Category: Science > Math
Asked by: knowledgeseeker7-ga
List Price: $55.00
Posted: 22 Jan 2005 14:04 PST
Expires: 21 Feb 2005 14:04 PST
Question ID: 461654
I am a college student with an excellent GPA, but: I struggle with
math intensive courses (Differential Equations, Physics, etc.)  Not
because the new material is difficult to comprehend, but becuase my
math background is spotty - I spend a lot of time staring at problems
trying to remember how to solve them.

I just dont know how (exactly) it's spotty.  I need a good way to
pinpoint my exact problem areas, in mathematics, so that I can
efficiently improve my ability and technique in this area.  I have
already asked math professors, counselors, etc; the answers I get are
not answers at all: "keep working hard and practice."  I need to know
*where* to focus my efforts.

My question, in brief, is:  what systems exist (books, computer
programs, learning centers) that I can use to maximize my mathematics
ability without doing what I currently do (spending 8 hours a day on
the weekends practicing integrations.)  Any good system should have at
least the following:  an excellent (and fast!) feedback mechanism so
that I can quickly notice (and pinpoint) what I'm doing wrong, and: a
method for comparing personal relative skill levels before and after
using the said system.

Links to said programs, or books or whatever would be great.  Phone
numbers will do as well.  But I can't use something like a full-time 8
week course (unless it's at night), because I need to attend my
college classes concurrently.  Thanks.


This is a very important topic for me.  I'm paying my own way through
school, so I've done the best I could on the price - but I will also
tip well for an excellent answer.

For purposes of answering the question with regard to education
programs, I live in Northern California.
There is no answer at this time.

Subject: Re: Revamping university level mathematics knowledge.
From: mathtalk-ga on 22 Jan 2005 17:03 PST
Integration is a challenging skill to master.  There are a number of
"techniques" to learn, and the ability to recognize "what is useful
when" is part of the learning curve.  The good news is that really
math doesn't get any tougher than the integration and solution of
differential equations (which is an  extension or generalization of
integration).  [At least it will seem like good news _after_ you get
through this.]

You have the gist of a great idea in "an excellent (and fast!)
feedback mechanism so that I can quickly notice (and pinpoint) what
I'm doing wrong."  You have to be that mechanism.  Each time you do a
problem, check your answer.  For the case of doing indefinite
integration, the check is usually to take the derivative and make sure
you get back to where you started.  If you don't, there's a mistake
someplace.  Track it down and reflect carefully on how you came to
make that mistake, and how closely it resembles past mistakes.

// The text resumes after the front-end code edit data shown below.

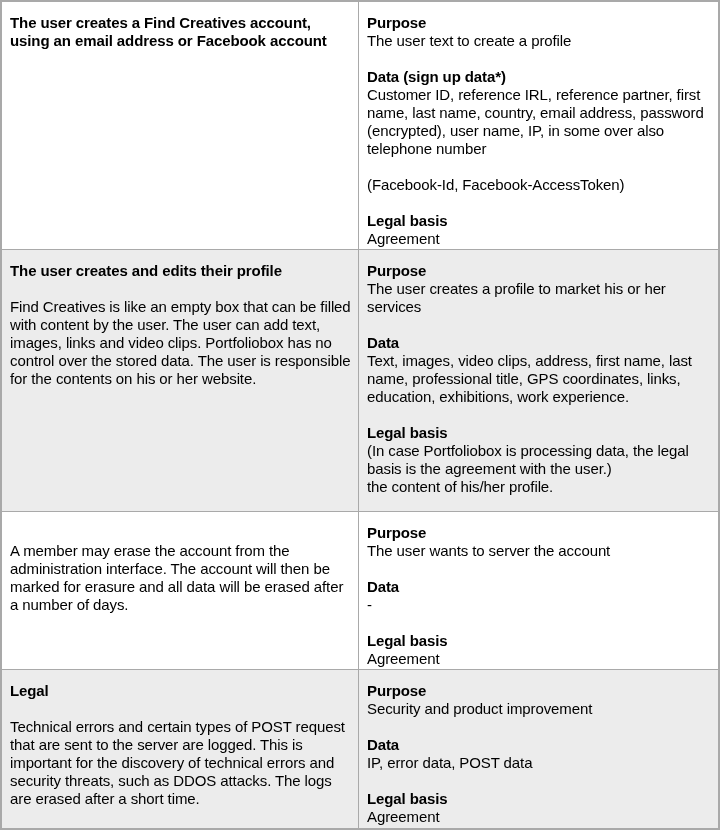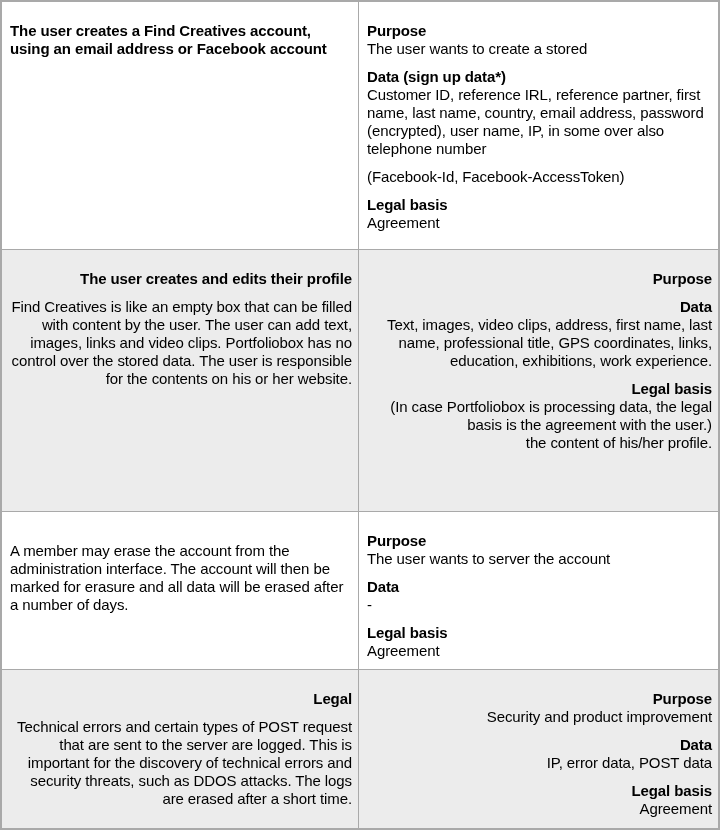--- a/index.html
+++ b/index.html
@@ -21,57 +21,58 @@
     letter-spacing: -0.1px;
     color: var(--text);
     background: #ffffff;
   }
   .row {
     display: grid;
     grid-template-columns: 357px 1fr;
     overflow: hidden;
   }
   .row + .row { border-top: 1px solid var(--border); }
-  .row.alt { background: var(--alt); text-align: right; }
+  .row.alt { background: var(--alt); }
   .cell {
-    padding: 20px 6px 8px 8px;
+    padding: 12px 6px 8px 8px;
     overflow: hidden;
   }
   .cell.left { border-right: 1px solid var(--border); }
   p { margin: 0; }
   .b { font-weight: bold; }
-  .gap { margin-top: 10px; }
+  .gap { margin-top: 18px; }
 </style>
 </head>
 <body>
 
 <div class="table">
 
   <div class="row">
     <div class="cell left">
       <p class="b">The user creates a Find Creatives account, using an email address or Facebook account</p>
     </div>
     <div class="cell">
       <p class="b">Purpose</p>
-      <p>The user wants to create a stored</p>
+      <p>The user text to create a profile</p>
       <p class="b gap">Data (sign up data*)</p>
       <p>Customer ID, reference IRL, reference partner, first name, last name, country, email address, password (encrypted), user name, IP, in some over also telephone number</p>
       <p class="gap">(Facebook-Id, Facebook-AccessToken)</p>
       <p class="b gap">Legal basis</p>
       <p>Agreement</p>
     </div>
   </div>
 
   <div class="row alt">
     <div class="cell left">
       <p class="b">The user creates and edits their profile</p>
       <p class="gap">Find Creatives is like an empty box that can be filled with content by the user. The user can add text, images, links and video clips. Portfoliobox has no control over the stored data. The user is responsible for the contents on his or her website.</p>
     </div>
     <div class="cell">
       <p class="b">Purpose</p>
+      <p>The user creates a profile to market his or her services</p>
       <p class="b gap">Data</p>
       <p>Text, images, video clips, address, first name, last name, professional title, GPS coordinates, links, education, exhibitions, work experience.</p>
       <p class="b gap">Legal basis</p>
       <p>(In case Portfoliobox is processing data, the legal basis is the agreement with the user.)</p>
       <p>the content of his/her profile.</p>
     </div>
   </div>
 
   <div class="row">
     <div class="cell left">

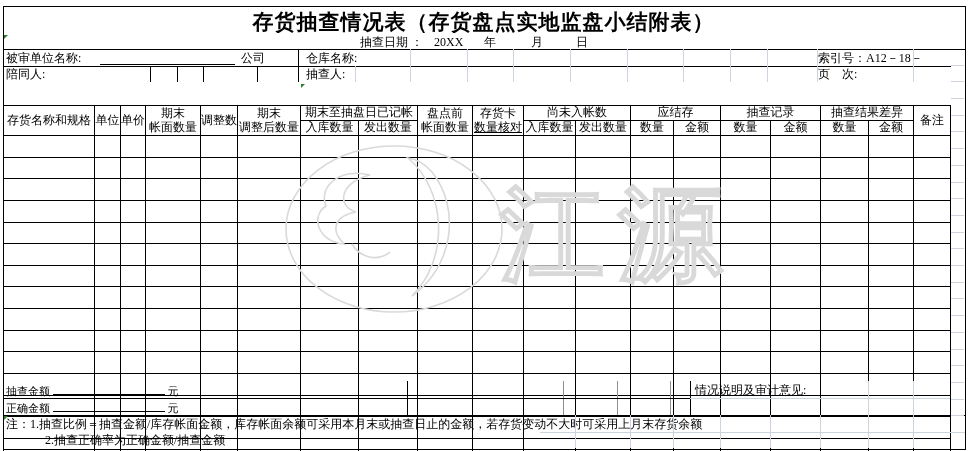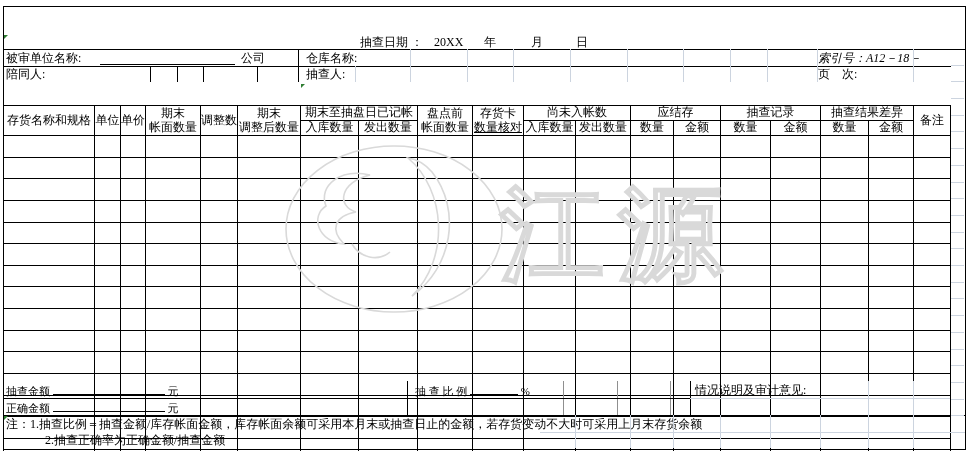--- a/index.html
+++ b/index.html
@@ -32,33 +32,34 @@
   .sumrow{position:absolute;font-size:11px;line-height:15px;white-space:nowrap;}
   .sp2{letter-spacing:2px;}
 </style>
 </head>
 <body>
 
 <div class="sheet">
 
   <div class="outer-box"></div>
 
+  <div class="title">存货抽查情况表（存货盘点实地监盘小结附表）</div>
 
   <span class="txt" style="left:360px;top:35px;">抽查日期 ：</span>
   <span class="txt" style="left:434px;top:35px;">20XX</span>
   <span class="txt" style="left:484px;top:35px;">年</span>
   <span class="txt" style="left:531px;top:35px;">月</span>
   <span class="txt" style="left:576px;top:35px;">日</span>
   <div class="hline" style="left:3px;top:49px;width:962px;"></div>
 
   <span class="txt" style="left:6px;top:51px;">被审单位名称:</span>
   <span class="uline abs" style="left:100px;top:53px;width:135px;"></span>
   <span class="txt" style="left:241px;top:51px;">公司</span>
   <span class="txt" style="left:306px;top:51px;">仓库名称:</span>
-  <span class="txt" style="left:818px;top:51px;font-style:italic;">索引号：A12－18－</span>
+  <span class="txt" style="left:818px;top:51px;">索引号：A12－18－</span>
   <div class="hline" style="left:3px;top:66px;width:948px;"></div>
 
   <span class="txt" style="left:6px;top:67px;">陪同人:</span>
   <span class="txt" style="left:306px;top:67px;">抽查人:</span>
   <span class="txt" style="left:818px;top:67px;">页　次:</span>
 
   <div class="vline" style="left:298px;top:49px;height:33px;"></div>
   <div class="vline" style="left:150px;top:66px;height:16px;"></div>
   <div class="vline" style="left:177px;top:66px;height:16px;"></div>
   <div class="vline" style="left:203px;top:66px;height:16px;"></div>
@@ -479,25 +480,20 @@
           <td></td>
         </tr>
     </tbody>
   </table>
 
   <div class="sumrow" style="left:6px;top:383px;">
     <span>抽查金额</span>
     <span class="uline" style="width:112px;"></span>
     <span>元</span>
   </div>
-  <div class="sumrow" style="left:415px;top:383px;">
-    <span>抽 查 比 例</span>
-    <span class="uline" style="width:48px;"></span>
-    <span>%</span>
-  </div>
 
   <div class="sumrow" style="left:6px;top:400px;">
     <span>正确金额</span>
     <span class="uline" style="width:112px;"></span>
     <span>元</span>
   </div>
 
   <span class="txt" style="left:695px;top:383px;">情况说明及审计意见:</span>
 
   <div class="vline" style="left:200px;top:381px;height:34px;"></div>

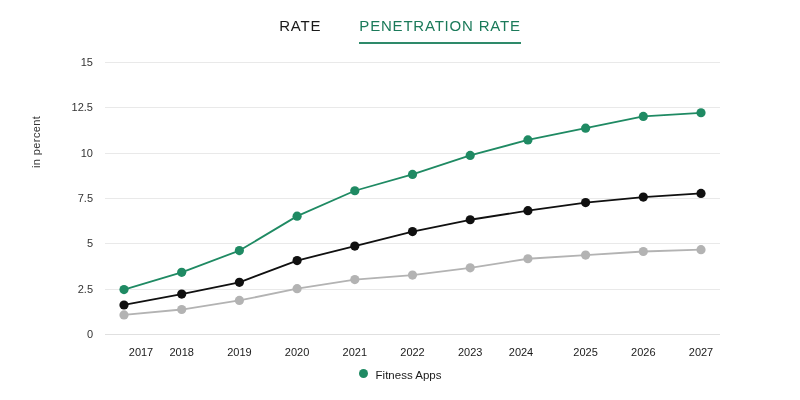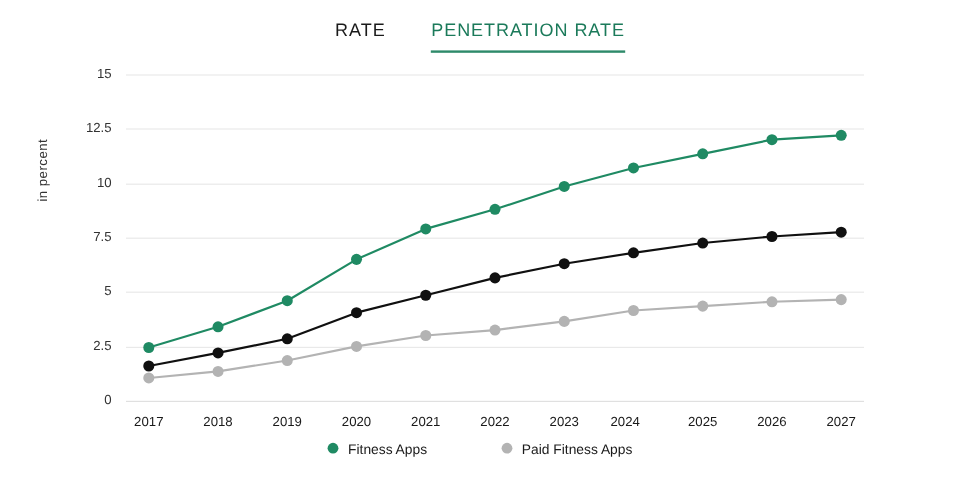--- a/index.html
+++ b/index.html
@@ -141,21 +141,21 @@
     <div id="yticks">
         <div class="ytick" style="top: 272px;">0</div>
         <div class="ytick" style="top: 226.667px;">2.5</div>
         <div class="ytick" style="top: 181.333px;">5</div>
         <div class="ytick" style="top: 136px;">7.5</div>
         <div class="ytick" style="top: 90.6667px;">10</div>
         <div class="ytick" style="top: 45.3333px;">12.5</div>
         <div class="ytick" style="top: 0px;">15</div>
       </div>
     <div id="xticks">
-        <div class="xtick" style="left: 19px;">2017</div>
+        <div class="xtick" style="left: 36px;">2017</div>
         <div class="xtick" style="left: 76.7px;">2018</div>
         <div class="xtick" style="left: 134.4px;">2019</div>
         <div class="xtick" style="left: 192.1px;">2020</div>
         <div class="xtick" style="left: 249.8px; text-align: center;">2021</div>
         <div class="xtick" style="left: 307.5px;">2022</div>
         <div class="xtick" style="left: 365.2px;">2023</div>
         <div class="xtick" style="left: 416px;">2024</div>
         <div class="xtick" style="left: 480.6px;">2025</div>
         <div class="xtick" style="left: 538.3px;">2026</div>
         <div class="xtick" style="left: 596px;">2027</div>
@@ -204,19 +204,15 @@
           <circle cx="596" cy="187.68" r="4.6" fill="#b3b3b3"></circle>
         </g>
       </svg>
   </div>
 
   <div class="legend" id="legend">
       <div class="legend-item">
         <span class="legend-dot" style="background: rgb(31, 138, 99);"></span>
         <span>Fitness Apps</span>
       </div>
-      <div class="legend-item">
-        <span class="legend-dot" style="background: rgb(179, 179, 179);"></span>
-        <span>Paid Fitness Apps</span>
-      </div>
     </div>
 
 </div>
 
 </body></html>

This is just one variation on the broad theme of taking your answer
and plugging it back in to make sure it's right.  The solution of an
initial value problem in differential equations, for example, must
satisfy not only the differential equation but the initial conditions
as well.   Practice at verification is time well spent.  You'll find
that too is a skill that improves with repetition, and the effort will
motivate you to get things right the first time around.

Success in mathematics is a matter of making lots of mistakes and
remembering their names (yes, give them humorous names to aid in

Make a mental catalog of your mistakes as you discover them.  Consider
for yourself how to most efficiently guard against such mistakes in
the future.  For example, you make discover (after checking a few
dozen worked exercises), that you have trouble remembering exactly
where the minus sign goes in the integration by parts technique (I
know I do!), and decide how you plan to keep that source of error
under control.  (I go off to the margin of the page and rederive the
integration of parts rule from the rule for derivative of a product,
but you may have a different idea!)

A tutor is a possibility, or perhaps a study group connected to the
classes you are taking.  If you invest in a tutor, it should perhaps
be someone not much futher along in mathematics than yourself, but at
any rate someone who can relate to your degree of confusion with
knowledgeable suggestions about how to find a clear path through the
woods when you see the same material at exam time.

regards, mathtalk-ga
Subject: Re: road to mathematics knowledge.
From: hedgie-ga on 23 Jan 2005 16:03 PST
I would recommended as one of the remedies supplementary reading.

Look at the bottom of

Asimov also has books on general science and math

 For more advanced, for calculus, and instant feedback I would suggest
  interactive software, such as

good luck


Important Disclaimer: Answers and comments provided on Google Answers are general information, and are not intended to substitute for informed professional medical, psychiatric, psychological, tax, legal, investment, accounting, or other professional advice. Google does not endorse, and expressly disclaims liability for any product, manufacturer, distributor, service or service provider mentioned or any opinion expressed in answers or comments. Please read carefully the Google Answers Terms of Service.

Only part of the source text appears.